İsviçre'den gelen, Suriye'de eğitim görmüş bir ASALA mensubu Kapalıçarşı'da Sait Koç'un dükkânına yakın bir yerde bombayı patlatır. Sait Koç ve adamları da alttan alta ASALA'nın kendilerine
destek vereceğini yayarlar. Böylece Kılıç bir daha kimseyi tehdit edemez. Cantürk, yıllar boyunca Kapalıçarşı'da pırlanta ve altın kaçakçılığı yapan Sait Koç ile ortaklığını sürdürür.
Düşünce al, yükselince sat
Cantürk, sadece uyuşturucu ve altın kaçakçılığıyla da uğraşmaz. Piyasadaki birçok oyunda da aktif rol oynar. İşte kendi ifadesiyle Kapalıçarşı'da altın fiyatlarıyla nasıl oynadığı: "Kapalıçarşı'da bulunan Bedros'un piyasadan haberdar olması nedeniyle altın fiyatlarının düştüğü zaman altın alırdık. Aldığımız altın bedellerini ben öderdim. Altın yükseldiği zaman ise satardık. Elde ettiğimiz kârdan da yüzde 10 civarında bir hisseyi Bedros'a veriyorduk. Bedros Demirciyan, benim gizli işlerimde irtibat görevi gören Ermeni asıllı ve ASALA taraftarı bir kimsedir."

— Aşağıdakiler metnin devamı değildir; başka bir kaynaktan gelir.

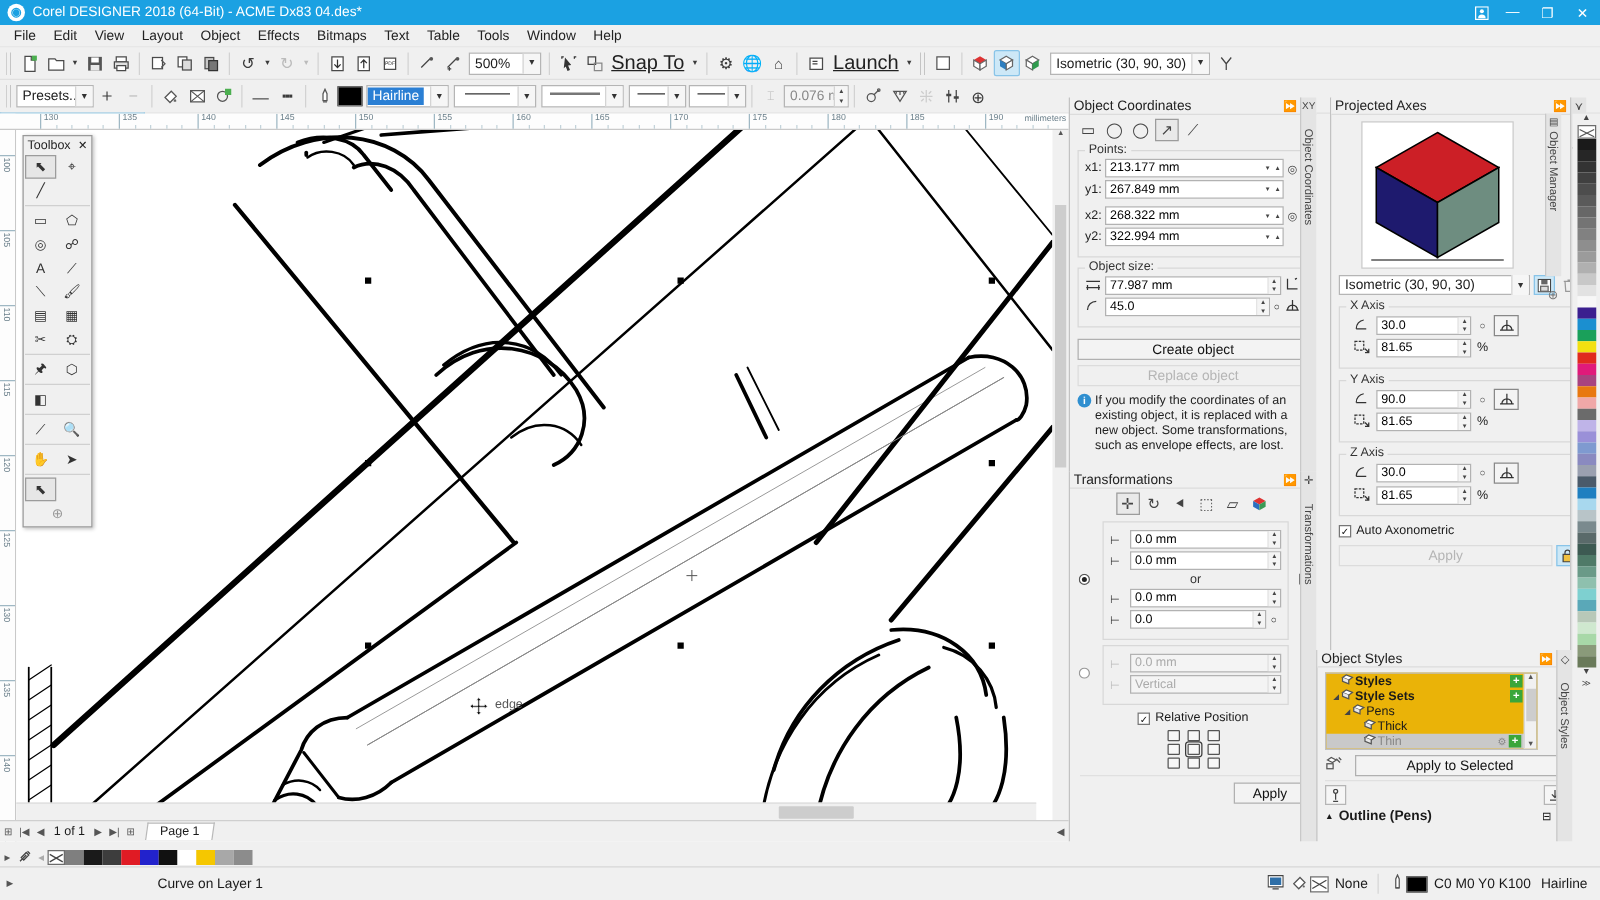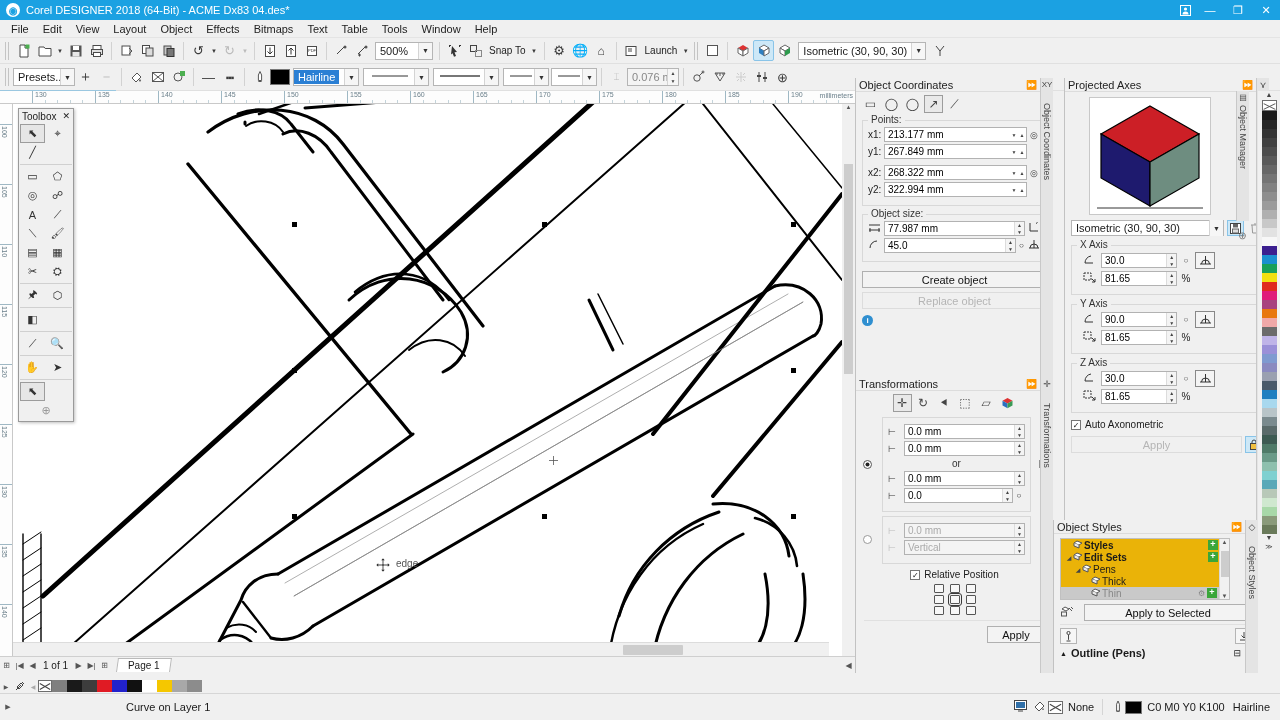--- a/index.html
+++ b/index.html
@@ -38,21 +38,21 @@
   
   .toolbar { height:26px; background:#f0f0f0; display:flex; align-items:center;
              padding:0 2px; border-bottom:1px solid #e0e0e0; }
   .toolbar.two { height:27px; }
   .tb-btn { width:21px; height:21px; display:flex; align-items:center; justify-content:center;
             color:#3b3b3b; font-size:12px; border:1px solid transparent; border-radius:2px; }
   .tb-btn.dis { color:#bbb; }
   .tb-sep { width:1px; height:18px; background:#d2d2d2; margin:0 4px; }
   .tb-grip { width:5px; height:18px; margin:0 3px;
              background:repeating-linear-gradient(90deg,#c4c4c4 0 1px,transparent 1px 3px); }
-  .tb-label { font-size:10px; padding:0 3px; color:#222; }
+  .tb-label { font-size:16px; padding:0 3px; color:#222;text-decoration:underline; }
 
   .combo { display:flex; align-items:center; height:18px; border:1px solid #b5b5b5;
            background:#fff; font-size:11px; }
   .combo .val { padding:0 4px; flex:1; white-space:nowrap; overflow:hidden; line-height:16px; }
   .combo .arr { width:14px; height:16px; border-left:1px solid #d4d4d4; background:#f6f6f6;
                 display:flex; align-items:center; justify-content:center; font-size:7px; color:#333; }
   .spin { width:11px; height:16px; display:flex; flex-direction:column; }
   .spin i { flex:1; font-size:5px; line-height:8px; text-align:center; color:#444;
             background:#f6f6f6; border-left:1px solid #d4d4d4; font-style:normal; }
 
@@ -930,20 +930,21 @@
       <div class="btn">Create object</div>
     </div>
     <div class="btnrow" style="margin-top:3px;">
       <div class="btn dis">Replace object</div>
     </div>
 
     <div class="infobox">
       <div class="i">
         <div class="ibadge">i</div>
       </div>
+      <div style="width:162px;">If you modify the coordinates of an existing object, it is replaced with a new object.  Some transformations, such as envelope effects, are lost.</div>
     </div>
 
     <div class="dkside">
       <div style="text-align:center;font-size:8px;margin-top:2px;color:#444;">XY</div>
       <div class="vtxt">Object Coordinates</div>
     </div>
   </div>
 
   <div class="docker" style="left:855px;top:377px;width:198px;height:296px;">
     <div class="dk-title">
@@ -1280,21 +1281,21 @@
             <div style="flex:1"></div>
             <div class="plusg" style="margin-right:11px;">+</div>
           </div>
           <div class="trow">
             <div style="width:2px"></div>
             <div class="tw">◢</div>
             <div style="width:11px;"><svg width="10" height="9" viewBox="0 0 10 9">
                 <path d="M1 3l3-2 5 2-3 2z" fill="#fff" stroke="#555"></path>
                 <path d="M1 3v3l5 2V5" fill="#e8e8e8" stroke="#555"></path>
               </svg></div>
-            <div style="font-weight:bold;">Edit Sets</div>
+            <div style="font-weight:bold;">Style Sets</div>
             <div style="flex:1"></div>
             <div class="plusg" style="margin-right:11px;">+</div>
           </div>
           <div class="trow">
             <div style="width:11px"></div>
             <div class="tw">◢</div>
             <div style="width:11px;"><svg width="10" height="9" viewBox="0 0 10 9">
                 <path d="M1 3l3-2 5 2-3 2z" fill="#fff" stroke="#555"></path>
                 <path d="M1 3v3l5 2V5" fill="#e8e8e8" stroke="#555"></path>
               </svg></div>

Kitapta, Kapalıçarşı ile İsviçre bankaları arasındaki para trafiğini anlatan Korkmaz Göldağı da ilginç itiraflarda bulunuyor.
Çarşıda "Ata
Lirası" yani altın alıp sattığını belirten Göldağı, "Aslında ortada altın yoktu, hayali olarak çarşıda bulunan esnaf arasında
kumar oynuyorduk. Mesela, bir esnafla karşı karşıya gelip 1000 tane Ata Lirası'nı bir ay sonraya tanesini 500 liradan almaya veya satmaya anlaştığımız an, günü geldiğinde şayet 'Ata Lirası' 500 liradan 600 liraya çıktıysa, aradaki 100 lira farkı alıyorduk. Bundan da çok para kazandım" diyor.
CANTÜRK KİMDİR?
1950'de Diyarbakır
Lice'de doğan Behçet Cantürk, kendini çocuk yaşta töre savaşının içinde bulur. 1975 Lice
depremi, onun için dönüm noktası olur. Devletten aldığı konut ihaleleriyle müteahhitliğe başlar ve çok para kazanır. Asıl yükselişi ise 1980'li yıllarda uyuşturucu ve
silah işine girmesiyle olur. Bu kulvarda Suriye'de anne tarafından akrabaları olan Ermeni asıllı kişilerin kendisini ASALA ile tanıştırmaları önemli rol oynar.
Uyuşturucu ticaretini daha çok İsviçre'de bulunan Sarı
Avni lakaplı Avni
Yaşar Musullulu ile birlikte yapar. Cantürk, 14 Ocak 1994'te
İstanbul Bağdat Caddesi'nde zırhlı aracının içinde işyerinden evine giderken kaçırılır ve cesedi ertesi gün Sapanca'ya atılır.